Cauchi jest jedną z osób, które uczestniczyły w procesie synodalnym z 2018 r., poświęconym młodzieży i powołaniu, a także w posynodalnym Forum Młodzieży, zorganizowanym w 2019 r. przez watykańską Dykasterię ds. Świeckich, Rodziny i Życia. Podczas papieskiej wizyty na Malcie, była jedną z osób, która podzieliła się swoim świadectwem podczas jego wizyty w narodowym sanktuarium Ta’ Pinu wyspie Gozo, a następnie miała okazję zamienienia kilku słów z Ojcem Świętym.

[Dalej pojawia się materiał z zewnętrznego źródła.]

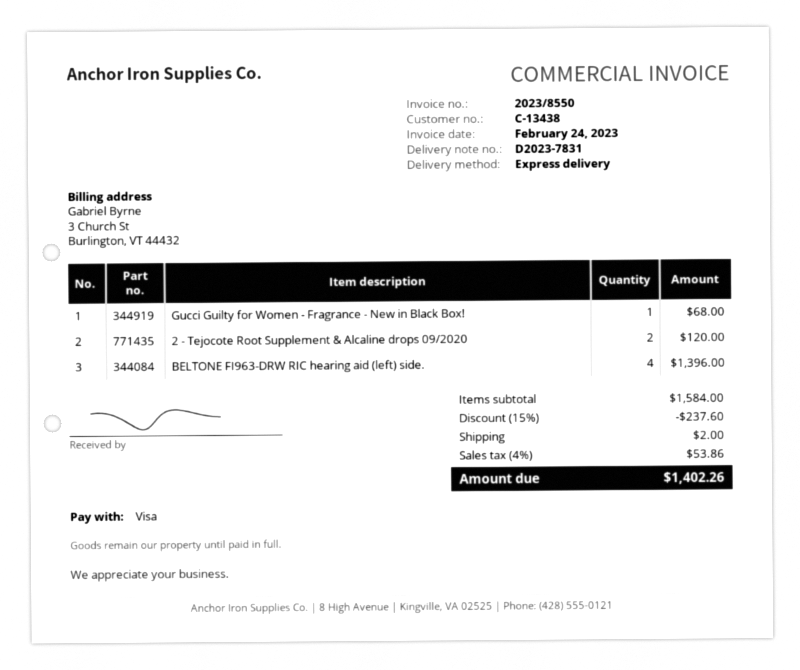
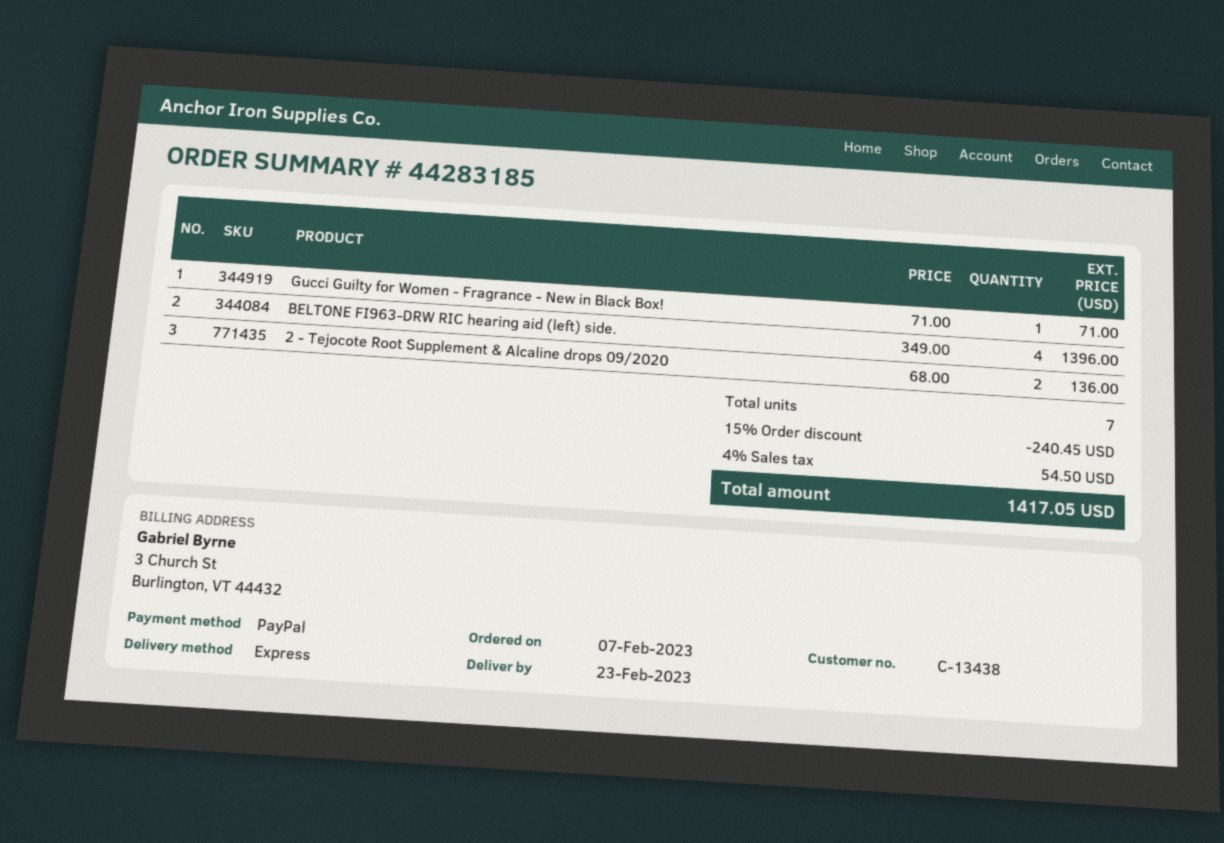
payment method: Visa -> PayPal
Gucci Guilty for Women - Fragrance - New in Black Box!: 1 for 68.00 -> 1 for 71.00
2 - Tejocote Root Supplement & Alcaline drops 09/2020: 2 for 120.00 -> 2 for 136.00
discount: 15% = 237.60 -> 15% = 240.45
shipping: 2.00 -> none
tax: 4% = 53.86 -> 4% = 54.50
total: 1402.26 -> 1417.05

"Wiele osób pytało mnie, co powiedziałam papieżowi. Najważniejszą rzeczą, jaką mu powiedziałam, było: proszę, nie zapominaj o tym, by mieć blisko siebie młodych ludzi i aby ich słuchać, ponieważ Duch Boży posługuje się także ich głosami - relacjonuje Maltanka, która naukowo zajmuje się tematyką synodalności i duszpasterstwa młodych - Obecnie Kościół przeżywa wędrówkę synodalną, proces wzajemnego słuchania, rozeznawania. Jak to określił Ojciec Święty, jest to 'droga, której Bóg oczekuje od Kościoła trzeciego tysiąclecia'. Nie możemy podążać tą drogą, jeśli jako Kościół nie uznamy, jak bardzo potrzeba nam 'zapału, intuicji i wiary' (por. Christus Vivit, 299) millenialsów i tzw. 'pokolenia Z'. Duch Święty posługuje się głosem młodych, aby odnawiać, podsuwać świeże pomysły i dawać lepsze zrozumienie dzisiejszego świata w świetle wiary. Młodzi mówią poprzez swoje radości i smutki, lęki i marzenia, głosem donośnym, ale także poprzez milczenie, które powinno nas skłonić do postawienia pytania: dlaczego nie uczestniczą w życiu Kościoła? Czy nie daje się im szansy? Czy nie czują się wysłuchani?"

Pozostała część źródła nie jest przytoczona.